Though the Travel Rule has been adopted in several jurisdiction, the adoption still resulted in much confusion. The main concern for the application of the Travel Rule is that the virtual asset service providers shall have to overcome the anonymous feature in blockchain technology. While the physical banking accounts contain the required personal information, the virtual assets addresses are a randomly generated string of letters and numbers, making the users’ information anonymous. As a result, the adoption of the Travel Rule expects the virtual asset service providers to come up with approaches to overcome the difficulties in order to comply with the rule.

In the Daft, Taiwan’s FSC also adopts the Travel Rule. Recently, FSC invited several virtual asset service providers to discuss on the issue. It would be an important issue whether the virtual asset service providers could change their systems and models for the compliance.

While virtual asset industry is a global industry in essence, we must say that the direction of the Draft is worth the compliment. However, the influence of the regulation on Taiwan’s crypto industry is still under observation, especially in regard of the modification in the definition of the “the virtual currency platform and transaction”, and the adoption of the Travel Rule.

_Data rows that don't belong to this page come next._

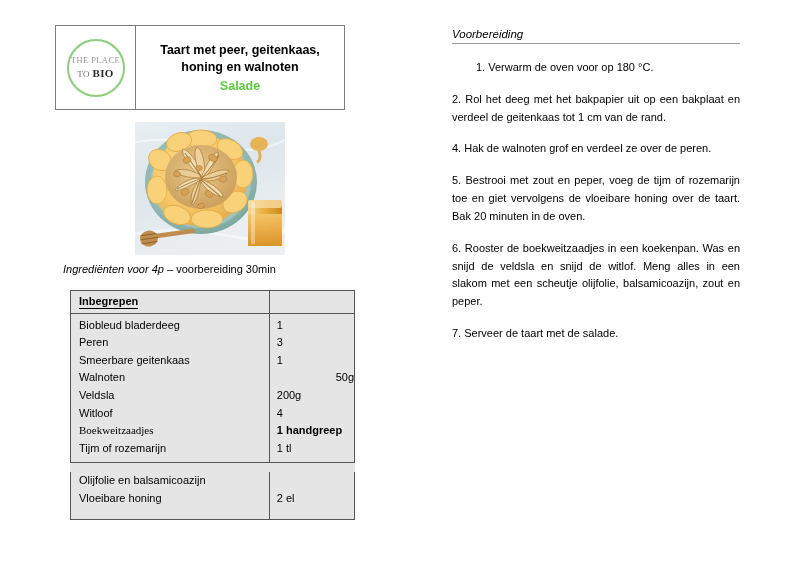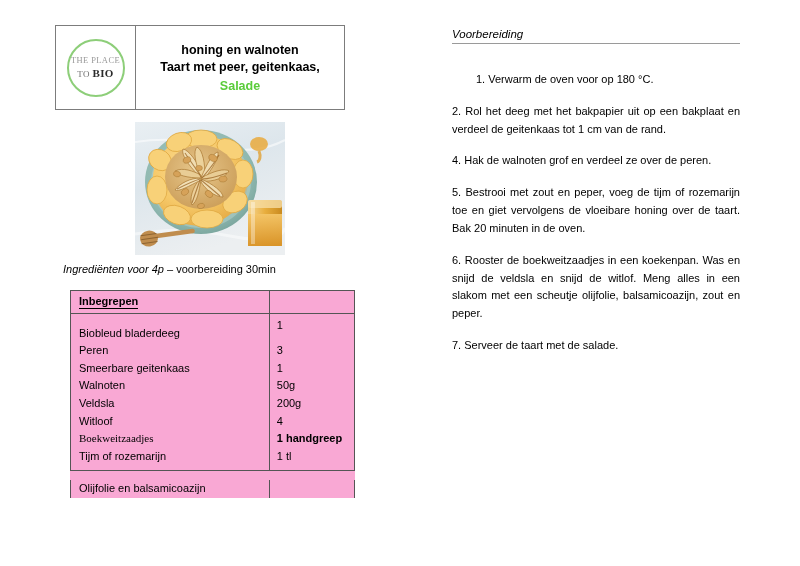--- a/index.html
+++ b/index.html
@@ -135,21 +135,21 @@
   }
 
   
   .ingr-table {
     position: absolute;
     left: 15px;
     top: 265px;
     width: 285px;
     border-collapse: collapse;
     font-size: 11px;
-    background: #f9a8d4;
+    background: #e5e5e5;
   }
   .ingr-table td {
     border: none;
     padding: 1px 0 1px 8px;
     vertical-align: top;
     line-height: 1.42;
   }
   .tbl-head td {
     font-weight: bold;
     padding-top: 3px;
@@ -182,21 +182,21 @@
     box-sizing: border-box;
   }
   .prep-intro {
     margin-top: 16px;
     font-size: 11px;
     line-height: 1.62;
     text-align: justify;
     color: #000;
   }
   .steps {
-    margin-top: 27px;
+    margin-top: 15px;
   }
   .step {
     font-size: 11px;
     line-height: 1.62;
     text-align: justify;
     margin-bottom: 14px;
     color: #000;
   }
   .step-indent {
     margin-left: 24px;
@@ -212,22 +212,22 @@
 
     <div class="header-box">
       <div class="logo-cell">
         <div class="logo-circle">
           <div class="logo-line1">The Place</div>
           <div class="logo-line2"><span>to </span><span class="bio">Bio</span></div>
         </div>
       </div>
       <div class="title-cell">
         <div class="recipe-title">
+          <div>Taart met peer, geitenkaas,</div>
           <div>honing en walnoten</div>
-          <div>Taart met peer, geitenkaas,</div>
         </div>
         <div class="recipe-subtitle">Salade</div>
       </div>
     </div>
 
     <div class="photo-wrap">
       <svg class="photo" viewBox="0 0 150 133" preserveAspectRatio="none">
         <defs>
           <linearGradient id="bgGrad" x1="0" y1="0" x2="0.4" y2="1">
             <stop offset="0%" stop-color="#e9eff3"></stop>
@@ -348,34 +348,34 @@
 
     <table class="ingr-table">
       <tbody>
         <tr class="tbl-head">
           <td class="col-name hd-label" style="border-top:1px solid #555;border-left:1px solid #555;border-bottom:1px solid #555;"><span>Inbegrepen</span></td>
           <td class="col-qty vline" style="border-top:1px solid #555;border-right:1px solid #555;border-bottom:1px solid #555;"></td>
         </tr>
       </tbody>
       <tbody id="rows-group1">
           <tr>
-            <td class="col-name" style="border-left: 1px solid rgb(85, 85, 85); padding-top: 12px;">Biobleud bladerdeeg</td>
+            <td class="col-name" style="border-left: 1px solid rgb(85, 85, 85); padding-top: 4px;">Biobleud bladerdeeg</td>
             <td class="col-qty vline" style="border-right: 1px solid rgb(85, 85, 85); padding-top: 4px;">1</td>
           </tr>
           <tr>
             <td class="col-name" style="border-left: 1px solid rgb(85, 85, 85);">Peren</td>
             <td class="col-qty vline" style="border-right: 1px solid rgb(85, 85, 85);">3</td>
           </tr>
           <tr>
             <td class="col-name" style="border-left: 1px solid rgb(85, 85, 85);">Smeerbare geitenkaas</td>
             <td class="col-qty vline" style="border-right: 1px solid rgb(85, 85, 85);">1</td>
           </tr>
           <tr>
             <td class="col-name" style="border-left: 1px solid rgb(85, 85, 85);">Walnoten</td>
-            <td class="col-qty vline" style="border-right: 1px solid rgb(85, 85, 85);">50g</td>
+            <td class="col-qty vline" style="border-right: 1px solid rgb(85, 85, 85); text-align: right;">50g</td>
           </tr>
           <tr>
             <td class="col-name" style="border-left: 1px solid rgb(85, 85, 85);">Veldsla</td>
             <td class="col-qty vline" style="border-right: 1px solid rgb(85, 85, 85);">200g</td>
           </tr>
           <tr>
             <td class="col-name" style="border-left: 1px solid rgb(85, 85, 85);">Witloof</td>
             <td class="col-qty vline" style="border-right: 1px solid rgb(85, 85, 85);">4</td>
           </tr>
           <tr>
@@ -388,20 +388,24 @@
           </tr>
         </tbody>
       <tbody id="rows-group2">
           <tr class="spacer-row">
             <td></td>
             <td></td>
           </tr>
           <tr>
             <td class="col-name" style="border-left: 1px solid rgb(85, 85, 85);">Olijfolie en balsamicoazijn</td>
             <td class="col-qty vline" style="border-right: 1px solid rgb(85, 85, 85);"></td>
+          </tr>
+          <tr>
+            <td class="col-name" style="border-left: 1px solid rgb(85, 85, 85); border-bottom: 1px solid rgb(85, 85, 85); padding-bottom: 12px;">Vloeibare honing</td>
+            <td class="col-qty vline" style="border-right: 1px solid rgb(85, 85, 85); border-bottom: 1px solid rgb(85, 85, 85); padding-bottom: 12px;">2 el</td>
           </tr>
         </tbody>
     </table>
 
   </div>
 
   <div class="right-col">
     <div class="prep-heading">Voorbereiding</div>
     <div class="steps" id="steps-container">
         <div class="step step-indent">1. Verwarm de oven voor op 180 °C.</div>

Coincidentally, the regimes across the straits are also restraining the development and circulation of the cryptocurrencies, which brought fatal impact to the crypto industries worldwide. In May 2021, China authorities announced new restriction and orders against cryptocurrencies and the industries, including crypto mining. Though it was not the first time China banned the transactions of cryptocurrencies, China government has severally forbidden financial institutions and payment companies from providing services related to cryptocurrency transactions. Under this new restrictive order, abovementioned institutions, including banks and online payments channels, must not offer clients any service involving cryptocurrencies, such as registration, trading, clearing and settlement.

Almost in the meantime, Hong Kong SAR Government promulgated that cryptocurrency exchanges shall be controlled by the licenses from financial regulators and only allowed to provide services to professional investors. Retail investors will not be able to trade cryptocurrencies in cryptocurrency exchanges. Hong Kong SAR used to be deemed as a free trade zone and safe harbor for crypto transactions and investments in the Greater China areas. However, this time the Hong Kong authorities simultaneously enforce new regulations upon the crypto industry. From a legal aspect, it might be the results of the abuse of cryptocurrencies and suspicious money laundering activities in the Greater China areas. Obviously, the regulatory bodies believe it is about time to enforce and regulate the crypto industry.